Banalizar lo trans
¿Cómo queda la lucha feminista cuando el género se convierte en identidad reivindicada y supuestamente liberadora?
Me confieso confundida y algo aturdida en relación con uno de los debates que más espacio está ocupando en los últimos tiempos. Me refiero a todo lo que gira en torno al tema trans, que ya no es, como fuera antaño, sobre personas transexuales sino transgénero. Lo que no es lo mismo ni es igual. Desde el feminismo aprendimos que el malestar con nuestro sexo biológico tiene que ver con los estereotipos sexistas que sobre él se han construido, unos estereotipos cuyo objetivo principal era relegar a las mujeres a un lugar de segunda. Ya que pares, ya que amamantas, ya que sangras, quédate en casa y dedícate a cuidar. Tu sexo te impide pensar, sentir, ser un ser humano tan humano como el hombre. La larga lucha por la igualdad es una rebelión sensata contra este determinismo biológico.

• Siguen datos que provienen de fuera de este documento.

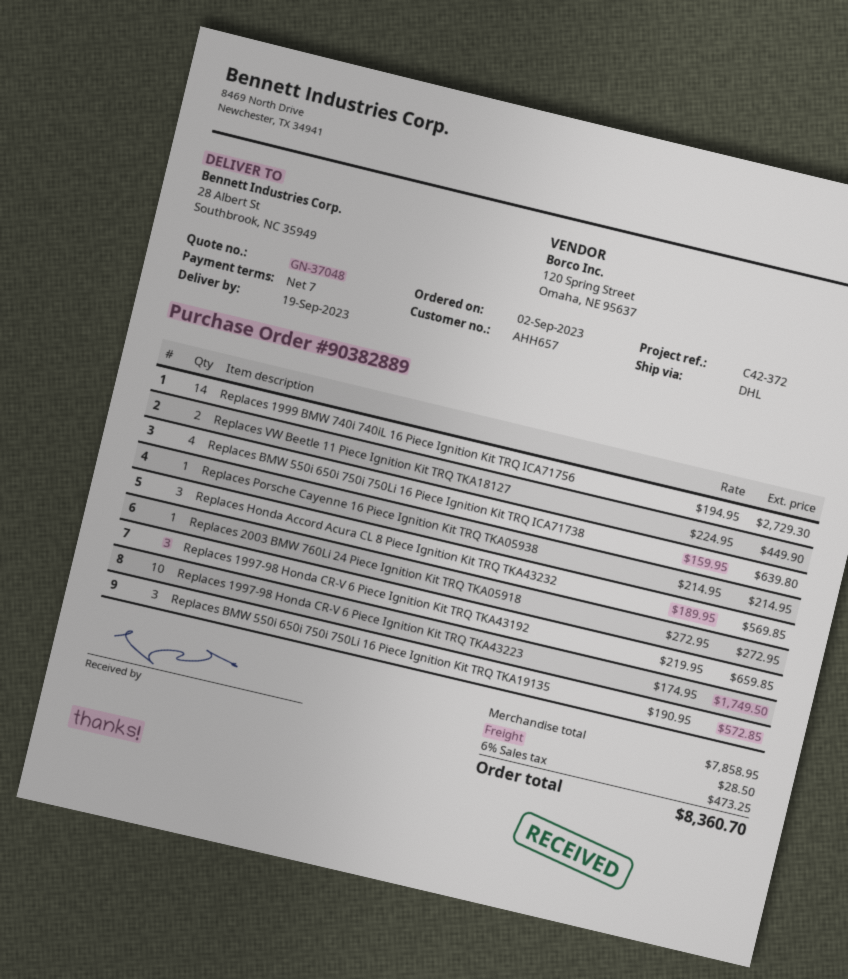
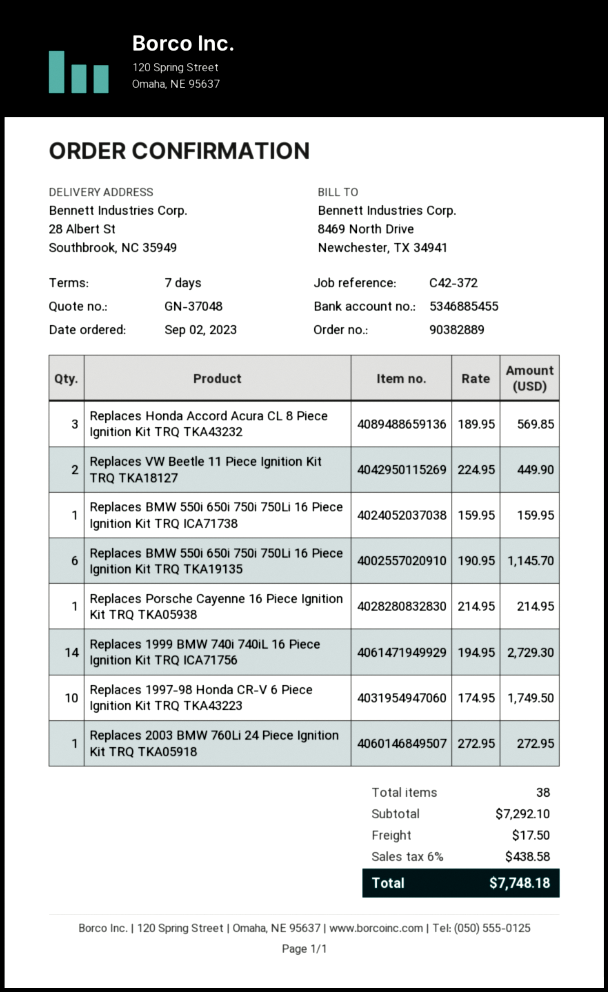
Replaces BMW 550i 650i 750i 750Li 16 Piece Ignition Kit TRQ ICA71738: 4 x 159.95 = 639.80 -> 1 x 159.95 = 159.95
Replaces 1997-98 Honda CR-V 6 Piece Ignition Kit TRQ TKA43192: 3 x 219.95 = 659.85 -> none
Replaces BMW 550i 650i 750i 750Li 16 Piece Ignition Kit TRQ TKA19135: 3 x 190.95 = 572.85 -> 6 x 190.95 = 1145.70
subtotal: 7858.95 -> 7292.10
shipping: 28.50 -> 17.50
tax: 6% = 473.25 -> 6% = 438.58
total: 8360.70 -> 7748.18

¿Cómo queda esa lucha cuando el género se convierte en identidad reivindicada y supuestamente liberadora? ¿Cómo educar para que niños y niñas puedan zafarse al fin de los estereotipos cuando, por otro lado, les decimos que hay cerebros, almas, comportamientos, gustos e indumentarias femeninos o masculinos? Algunas organizaciones que dicen querer sensibilizar sobre diversidad de género en las aulas a menudo aportan materiales tremendamente sexistas. ¿Se puede tomar como síntoma de disforia de género el hecho de que un niño quiera ponerse falda o de que una niña quiera llevar el pelo corto? Desde un punto de vista feminista eso es machismo de toda la vida. Desde el punto de vista de quien padece disforia, es una pura y simple banalización.
Dos libros aparecidos en los últimos meses alertan sobre los peligros de aplicar la teoría de género a cuerpos reales de niños y niñas que están creciendo. El lúcido Nadie nace en el cuerpo equivocado, de los profesores de psicología José Errasti y Marino Pérez, y Un daño irreversible, de la periodista Abigail Shrier. Tras leerlos me sorprende que ningún comité de bioética se haya pronunciado sobre el asunto. Que se practiquen intervenciones irreversibles farmacológicas y quirúrgicas con graves consecuencias en menores me parece aterrador. Sobre todo si, como señalan Errasti y Pérez, se considera terapia de conversión cualquier atención psicológica que no sea la del enfoque afirmativo. Como adultos no podemos mirar hacia otro lado ni dejar de señalar estos peligros por miedo a ser tachados de tránsfobos. Más en un tiempo como el que vivimos de enorme sufrimiento psíquico para no pocos de nuestros niños y adolescentes.